When you write and optimize SQL statements in AnalyticDB for MySQL, you must consider the distribution characteristics of data. This topic describes how to write and optimize SQL statements.

SQL development rules

When you write SQL statements in AnalyticDB for MySQL, the following rules apply:

  • Write simple SQL statements

    In most cases, the performance of databases declines when the complexity of SQL queries increases. For example, databases that use single-table queries (redundant data) have better performance than databases that use table join queries.

  • Reduce the number of I/O operations

    You can reduce the number of column scans to return less data and reduce the number of I/O operations and memory overheads.

  • Use distributed computing

    In big data computing scenarios, local computing fully uses distributed computing resources to prevent data from being transmitted across nodes.

  • Use partition pruning

    In business systems that require high queries per second (QPS) performance and a response time of milliseconds, partition pruning must be used for tables and SQL statements.

SQL optimization rules

  • Remove redundant columns

    AnalyticDB for MySQL provides hybrid row-column storage. The number of columns returned affects the SQL performance. When you write SQL statements, we recommend that you specify only columns that are required for your business. We recommend that you do not use an asterisk (*) to execute statements on all columns.

    Examples
    • Syntax not recommended
      select * from tab1 where c1>100 and c1<1000;
    • Recommended syntax
      select col1, col2 from table_name where c1>100 and c1<1000;
  • Use indexes and scans

    When an SQL statement contains multiple query conditions, you can use indexes for advanced filter conditions and use scans for the remaining conditions.

    AnalyticDB for MySQL provides hybrid row-column storage. You can use a single column to filter data in an efficient manner. Then, you can use internal record pointers to scan other column values. This can reduce the index-based query overheads produced by other columns.

    AnalyticDB for MySQL allows you to disable the use of indexes for specific columns when you perform queries on a cluster. For more information, see Filter conditions without pushdown.

    Examples
    Note The following examples are applicable to engine versions earlier than 3.14. For engine version 3.14 or later, use the filter_not_pushdown_columns hint.
    • Use internal scan for the time condition
      In the following SQL statement, the c1 and time fields are used to filter data. If c1=3 is used, a small number of entries such as 10,000 entries are returned. However, if time>'2010-01-01 00:00:00' is used, a large number of entries are returned.
      select c1,c2 from tab1 where c1=3 and time >='2010-01-01 00:00:00';
      To improve query efficiency and to return more valid entries, you can use only c1 to index data and use the internal scan method for the time condition. Example:
      /*+ no_index_columns=[tab1.time] */
      select c1,c2 from tab1
      where c1=3 and time>='2010-01-01 00:00:00';

      The hint forces a scan for the time>='2010-01-01 00:00:00' condition.

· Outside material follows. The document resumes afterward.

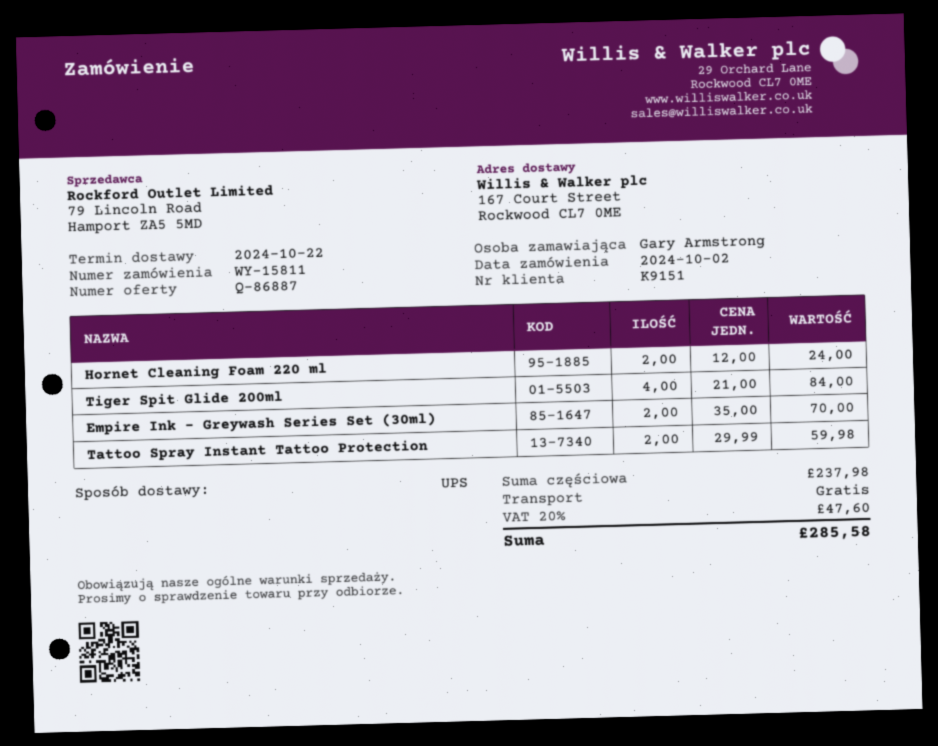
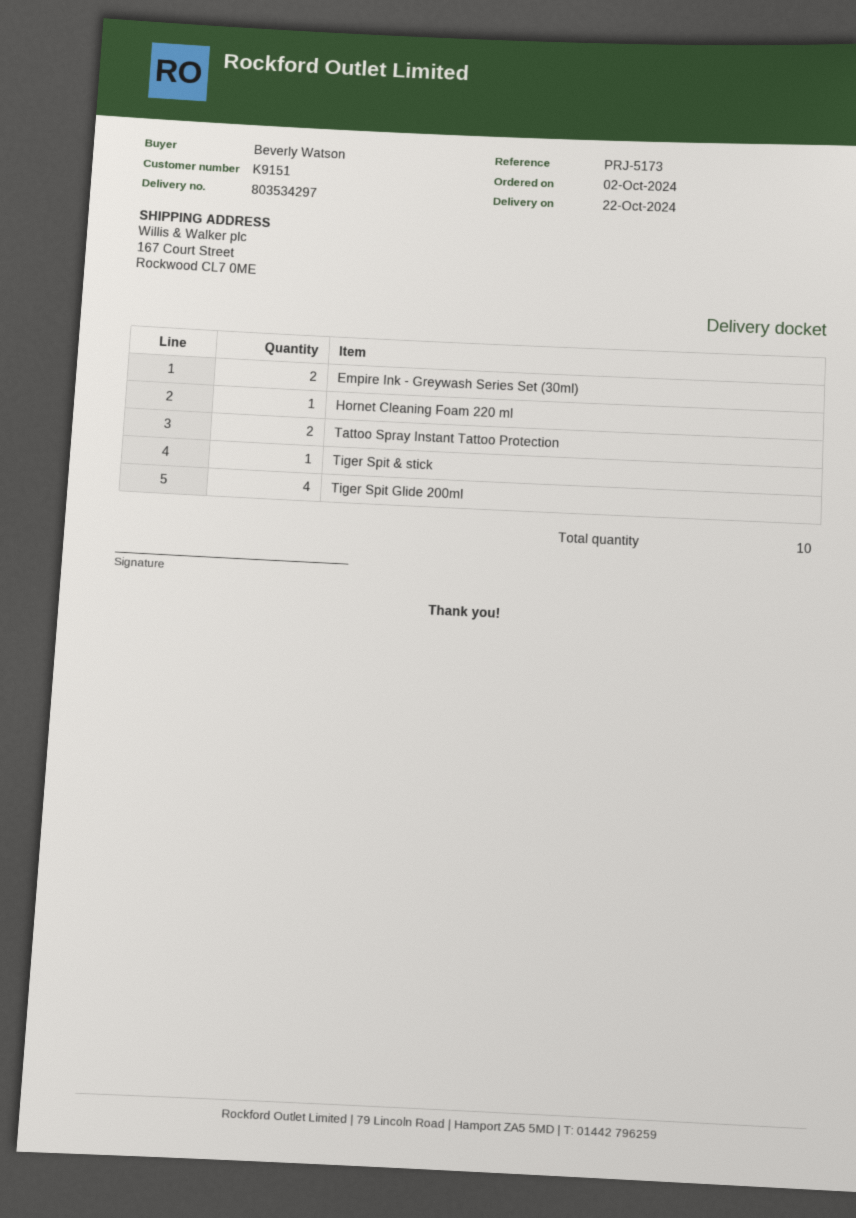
ordered by: Gary Armstrong -> Beverly Watson
Hornet Cleaning Foam 220 ml: 2 -> 1
Tiger Spit & stick: none -> 1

      The computing engine first retrieves the index of the c1 column to obtain the row set that meets the c1=3 condition. Then, the engine reads data from the time column of each row. If the time in the time column of a row meets the time >='2010-01-01 00:00:00' condition, the engine adds this row to the result.

    • Use internal scan for the <> condition
      Queries that include the <> condition such as c2<>100 cannot filter out invalid entries when index scan is used. Example:
      select c1,c2 from tab1 where c1=3 and c2<>100;
      Add the no-index hint to perform internal scan for the <> condition. Example:
      /*+ no_index_columns=[tab1.c2] */
      select c1,c2 from tab1 where c1=3 and c2<>100;
    • Use internal scan for the like condition

      The like condition is used in queries with a suffix or infix, such as like '%abc' or like '%abc%'.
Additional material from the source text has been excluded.